Un film que tout le monde devrait voir
Dans les années 70, William Friedkin a connu un succès retentissant avec French Connection et L'Exorciste . Un film, Le Sorcier, a suivi, et a été un échec relatif. Il raconte l'histoire de quatre individus perturbés qui se retrouvent piégés dans la jungle sud-américaine. Leur seule issue est de transporter un camion rempli de nitroglycérine à travers un paysage impossible. Je recommande constamment Le Sorcier , et maintenant je vous le recommande.

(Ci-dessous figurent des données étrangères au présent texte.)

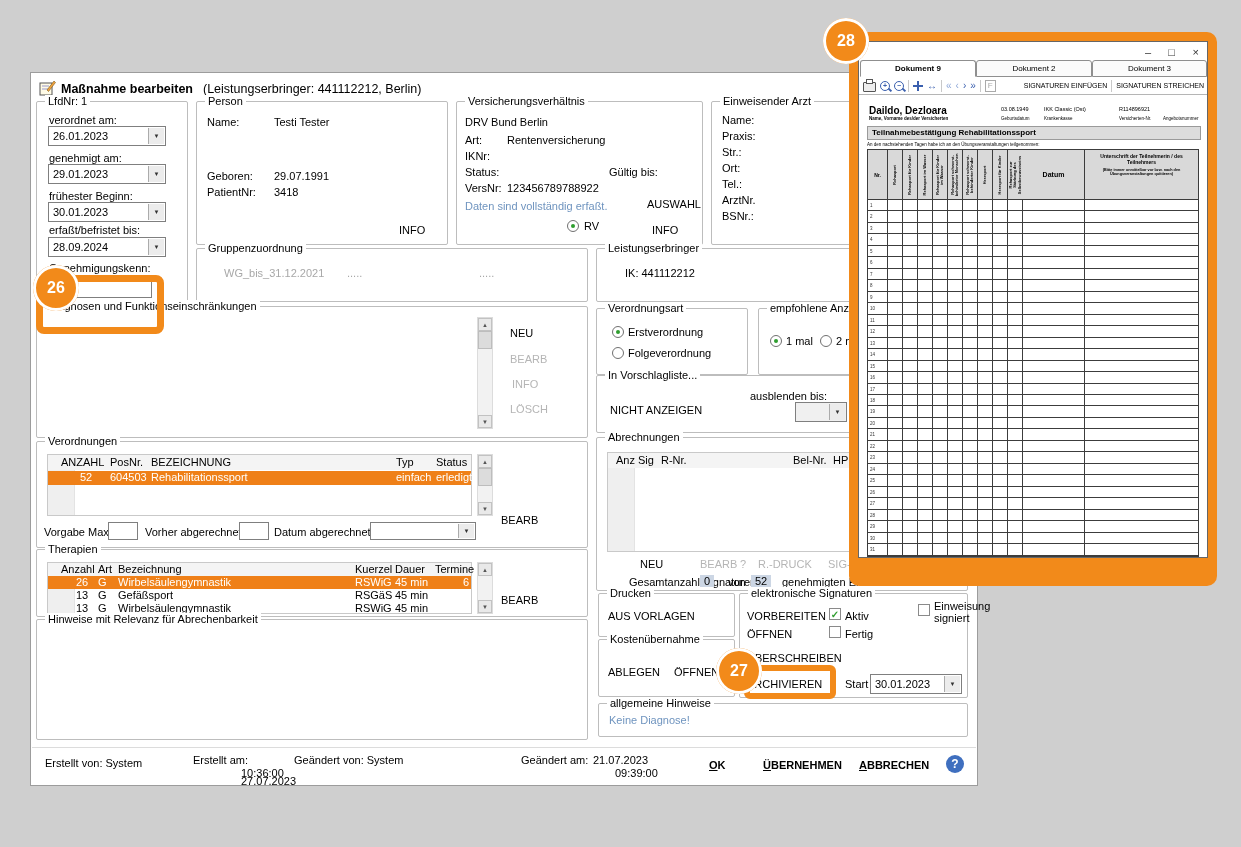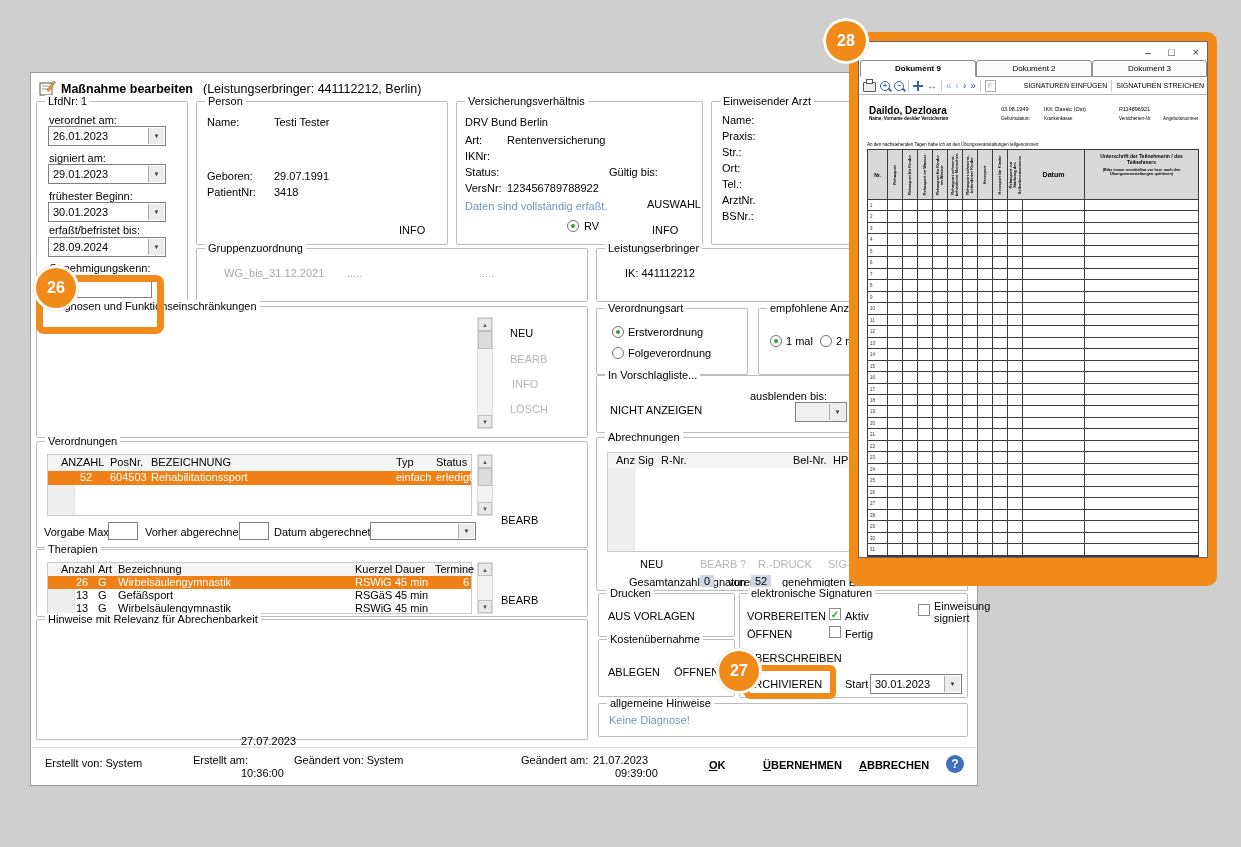"Teilnahmebestätigung" div.formtitle { html: none -> <div>Teilnahmebestätigung Rehabilitationssport</div> }
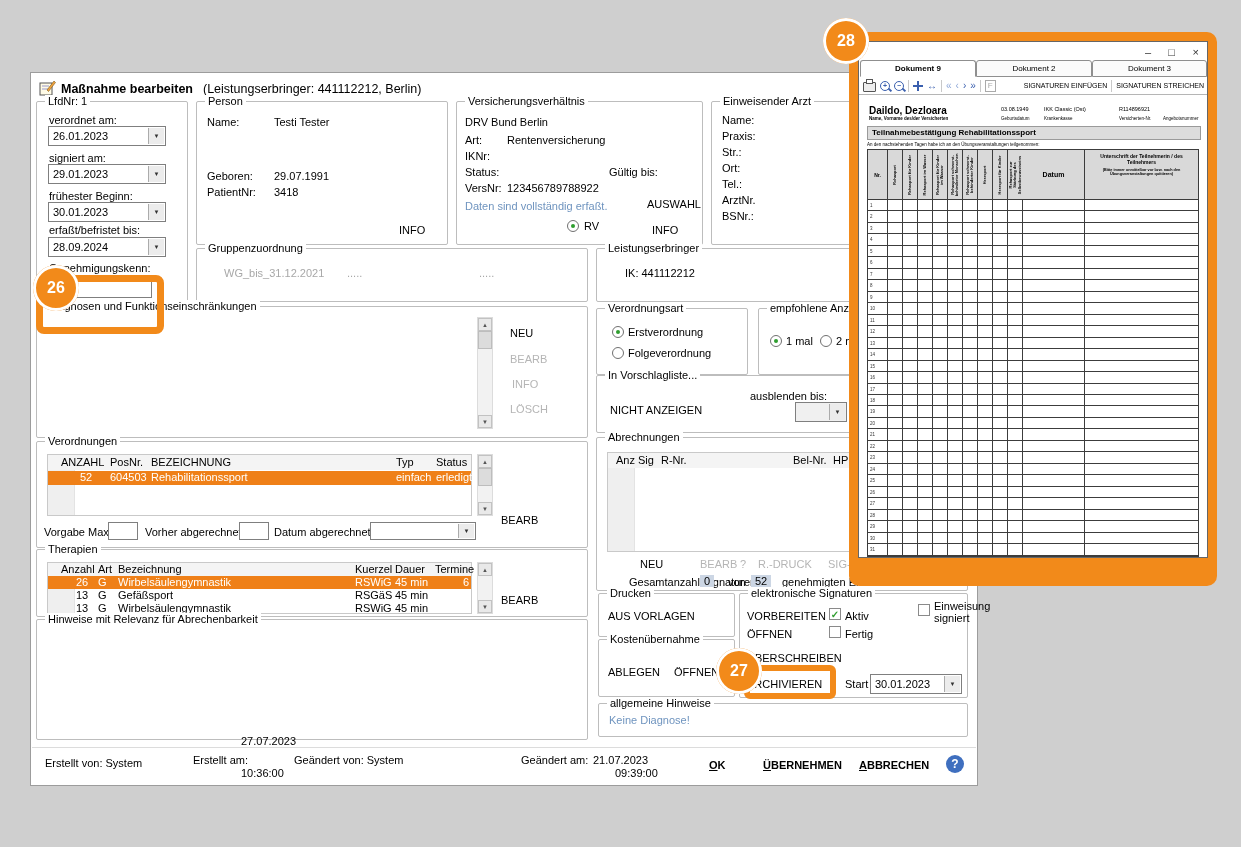"signiert am:" span.t { text: signiert -> genehmigt }
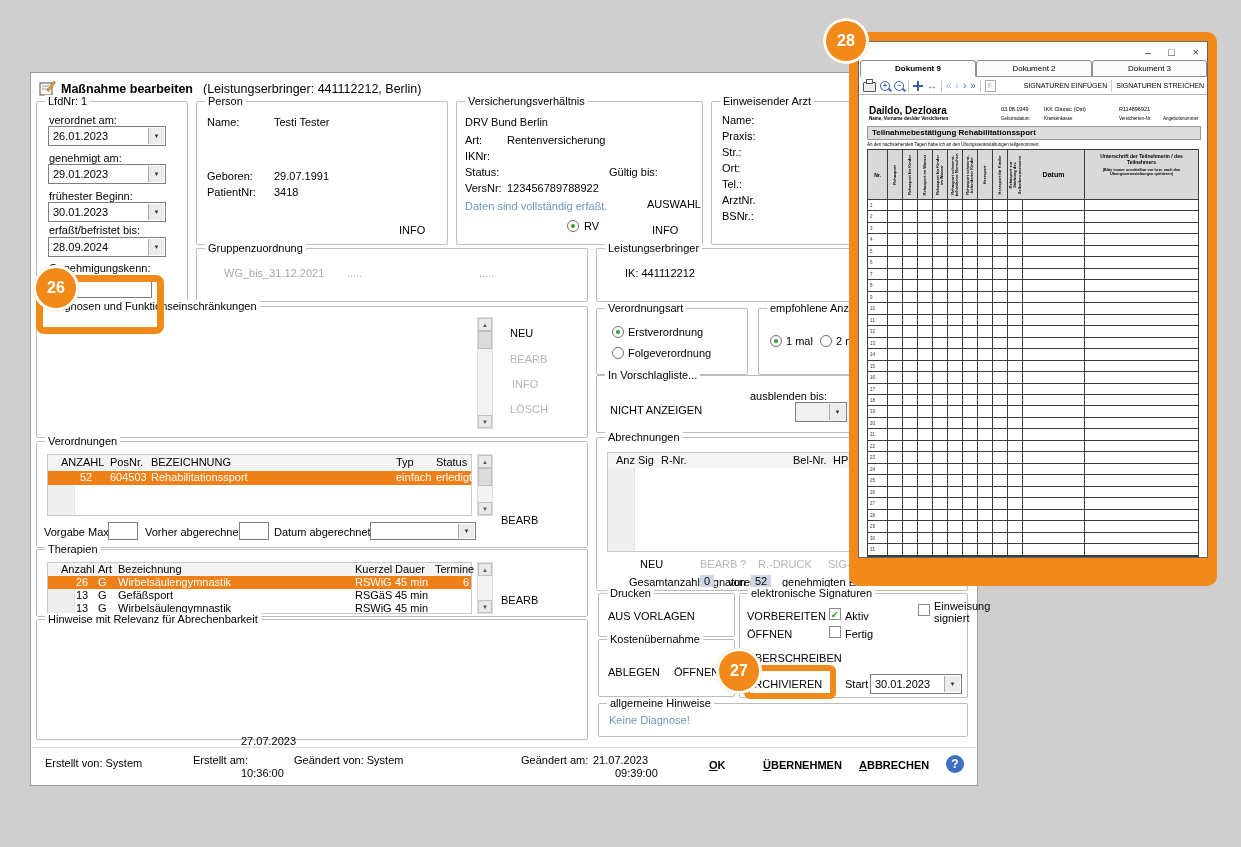"27.07.2023" span.t { top: 662px -> 702px }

Un livre que tout le monde devrait lire
L'année dernière, une amie, Agnes Arnold-Forster, a publié un livre intitulé Nostalgie, histoire d'une émotion dangereuse . Cet ouvrage de non-fiction explore comment la nostalgie est passée du statut de maladie mortelle à celui d'outil marketing, voire d'arme politique. J'y ai consacré toute ma vie pendant mes vacances l'année dernière.
Un album musical ou un artiste qui signifie quelque chose pour vous
Moon Safari by Air est la réponse la plus honnête. Ce n'est pas un morceau profond, et la plupart des gens en ont probablement déjà entendu parler. Mais pour moi, c'est important, car c'est le premier album que j'ai entendu jeune qui n'appartenait pas à un genre familier. Tout ce que je savais, c'est qu'il me faisait du bien. Je me souviens avoir essayé de l'expliquer à mes amis vers 11 ans. Je ne savais vraiment pas comment le décrire. Aujourd'hui, je dirais que c'est un mélange de dream pop et d'ambiance, la bande-son parfaite pour une journée ensoleillée.
Où vous enverriez quelqu'un s'il visitait votre ville la plus proche pour la première fois
Si vous visitez Sheffield, je recommanderais le réservoir de Ladybower, situé à quelques minutes en voiture de la ville. Lorsque le barrage est plein, les énormes bondes débordent et l'eau se déverse dans ce qui semble être un gouffre sans fin. C'est assez fascinant. De plus, le lieu est historiquement important, car il servait de site d'essai pour les bombes rebondissantes utilisées pour détruire les barrages ennemis pendant la Seconde Guerre mondiale.